Read through the records. Copy each line that has the word "Kings".

━━━ DATA FOR THIS EXERCISE

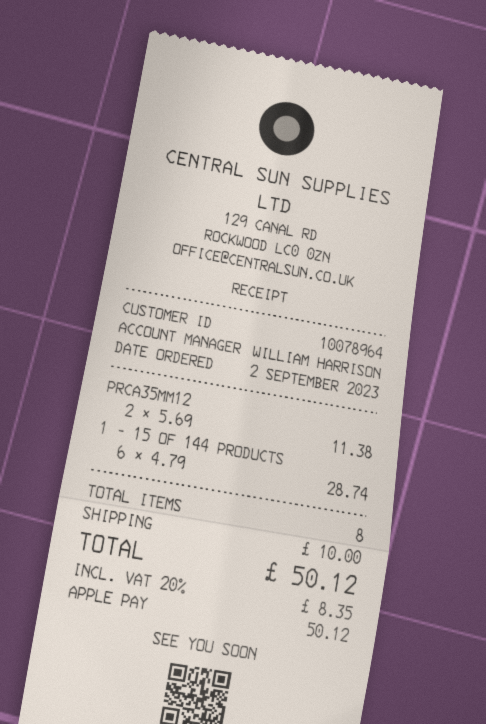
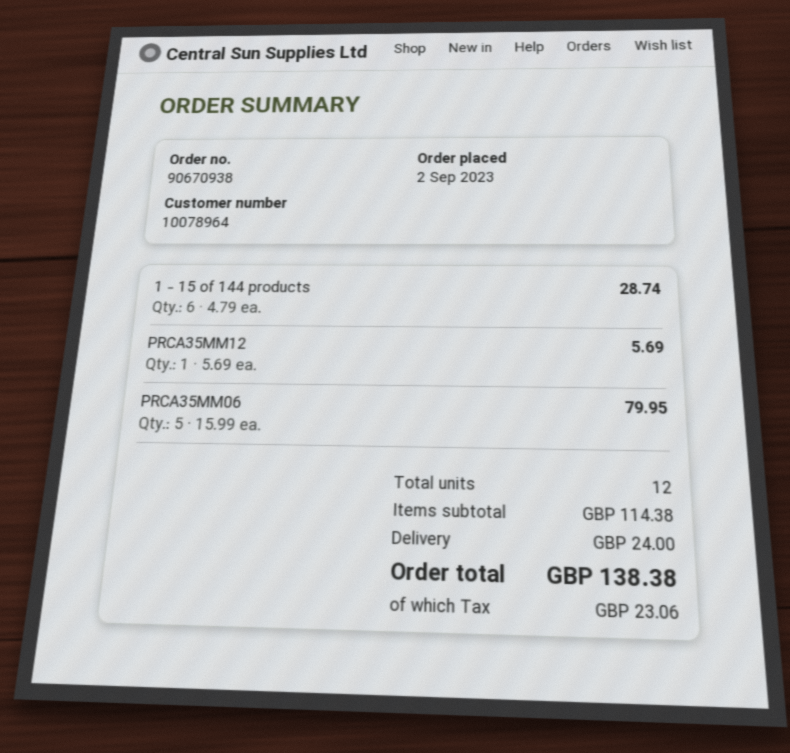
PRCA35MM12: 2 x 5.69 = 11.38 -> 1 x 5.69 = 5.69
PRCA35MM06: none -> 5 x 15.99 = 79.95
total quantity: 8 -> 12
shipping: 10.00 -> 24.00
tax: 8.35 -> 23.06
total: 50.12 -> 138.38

━━━━━━
━━━ DATA FOR THIS EXERCISE

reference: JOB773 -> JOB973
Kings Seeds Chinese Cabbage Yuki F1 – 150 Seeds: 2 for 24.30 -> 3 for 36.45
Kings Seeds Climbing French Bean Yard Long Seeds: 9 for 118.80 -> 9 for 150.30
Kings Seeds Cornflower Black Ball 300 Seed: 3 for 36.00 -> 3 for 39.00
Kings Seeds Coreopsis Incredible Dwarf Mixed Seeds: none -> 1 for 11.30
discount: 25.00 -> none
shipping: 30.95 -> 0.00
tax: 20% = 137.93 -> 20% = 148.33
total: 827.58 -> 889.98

━━━━━━
━━━ DATA FOR THIS EXERCISE

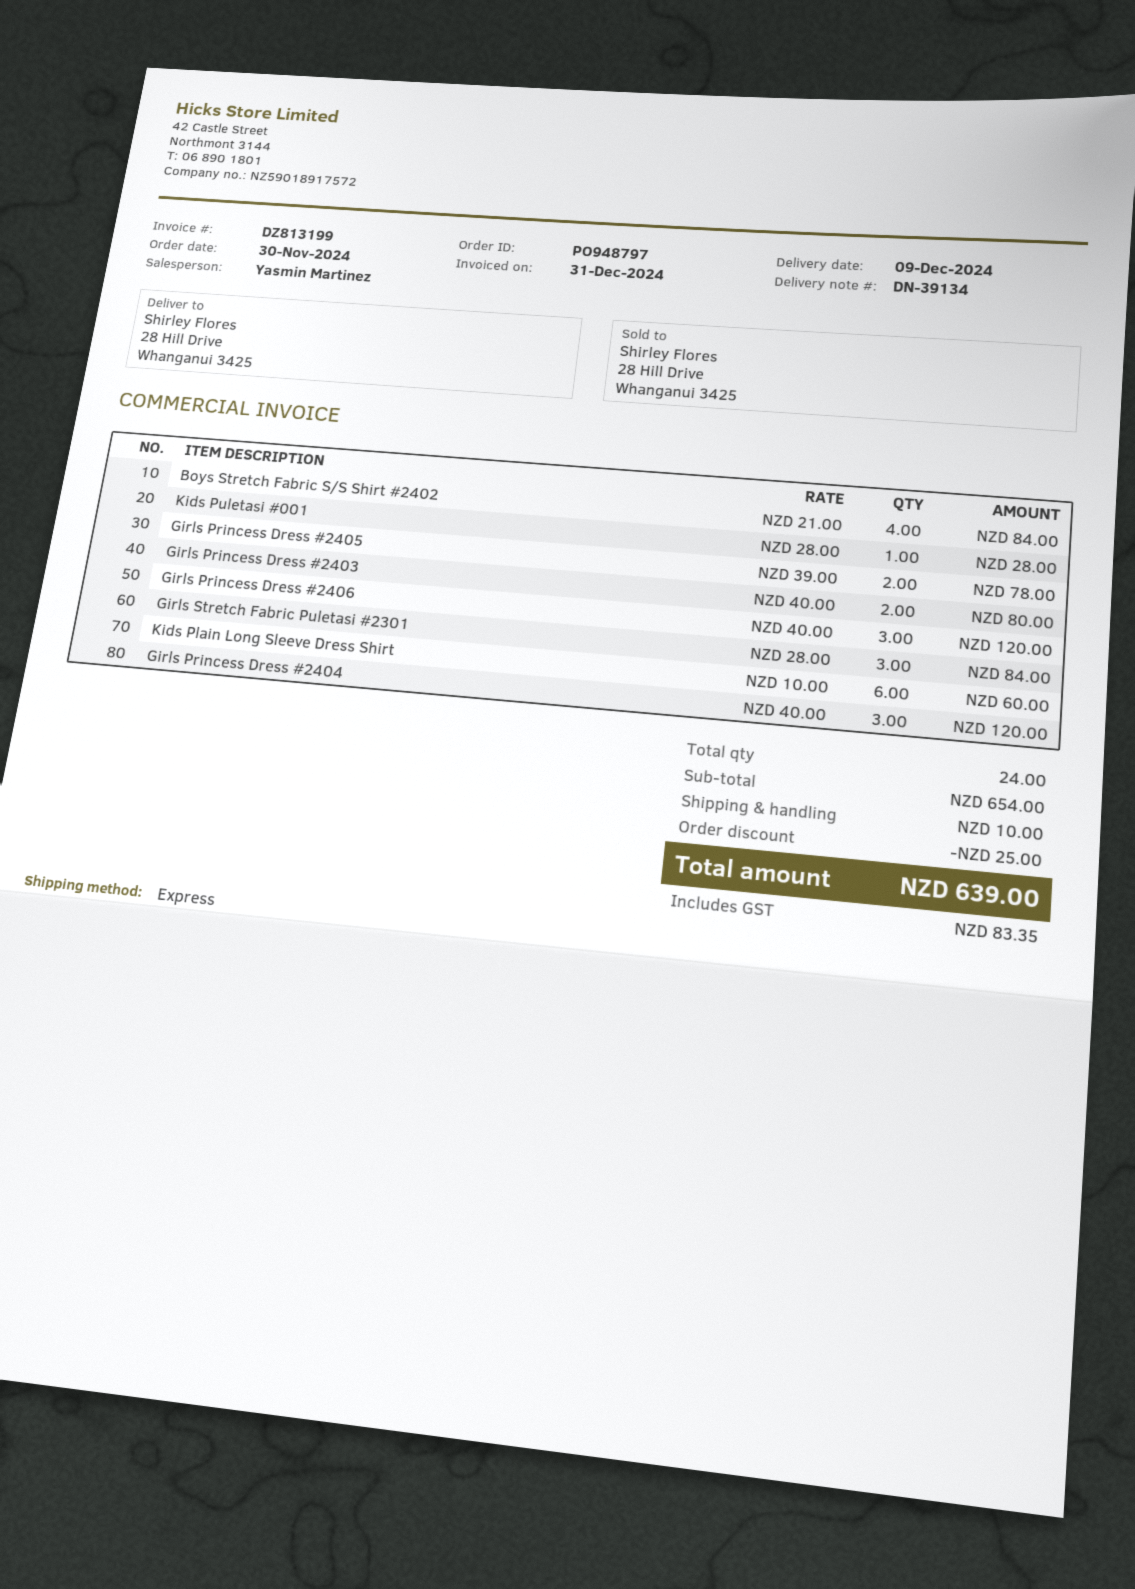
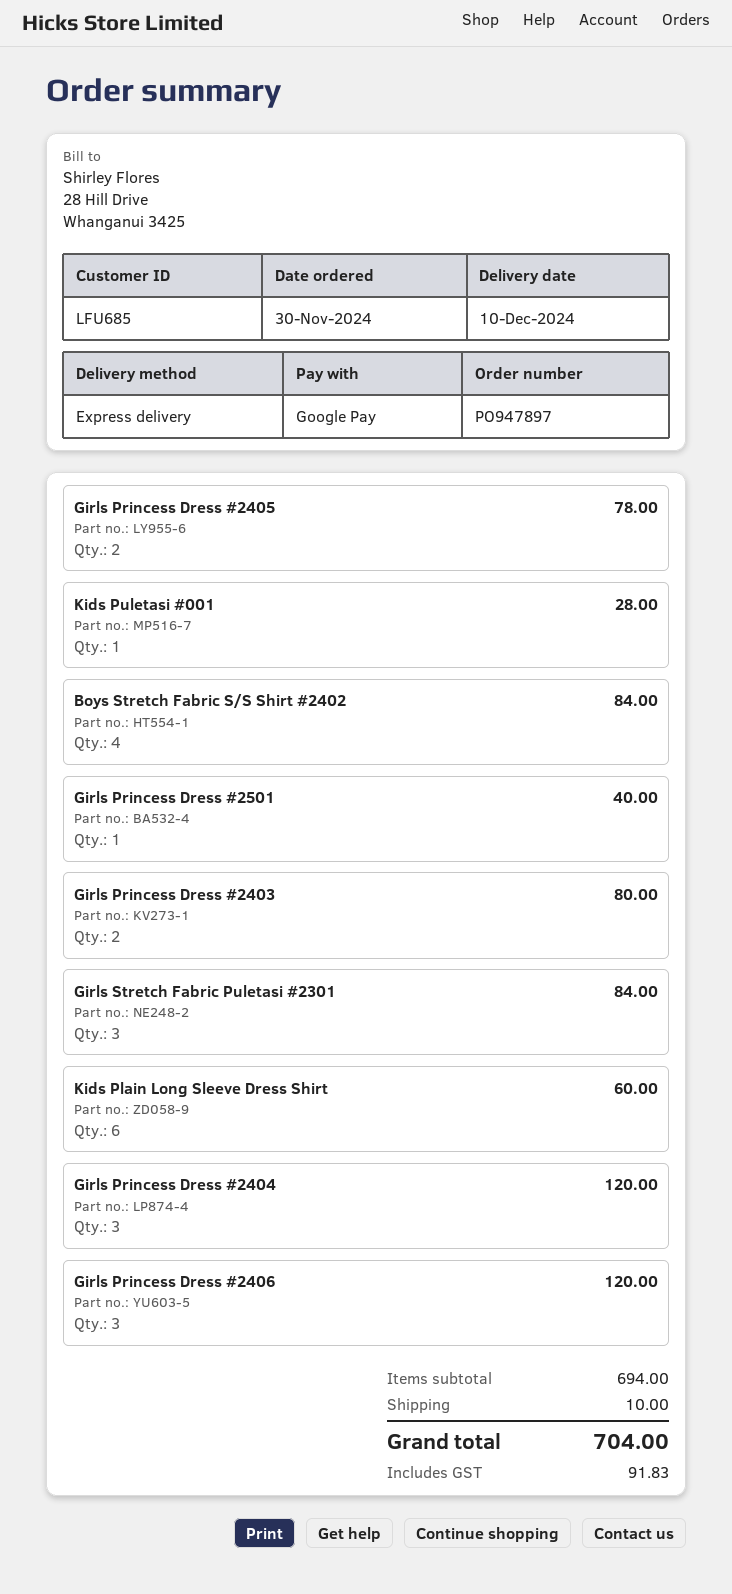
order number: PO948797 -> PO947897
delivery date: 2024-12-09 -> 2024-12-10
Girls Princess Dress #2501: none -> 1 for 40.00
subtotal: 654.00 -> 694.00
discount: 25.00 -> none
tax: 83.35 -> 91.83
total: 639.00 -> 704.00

━━━━━━

- _TASK OUTPUT_:
Kings Seeds Chinese Cabbage Yuki F1 – 150 Seeds: 2 for 24.30 -> 3 for 36.45
Kings Seeds Climbing French Bean Yard Long Seeds: 9 for 118.80 -> 9 for 150.30
Kings Seeds Cornflower Black Ball 300 Seed: 3 for 36.00 -> 3 for 39.00
Kings Seeds Coreopsis Incredible Dwarf Mixed Seeds: none -> 1 for 11.30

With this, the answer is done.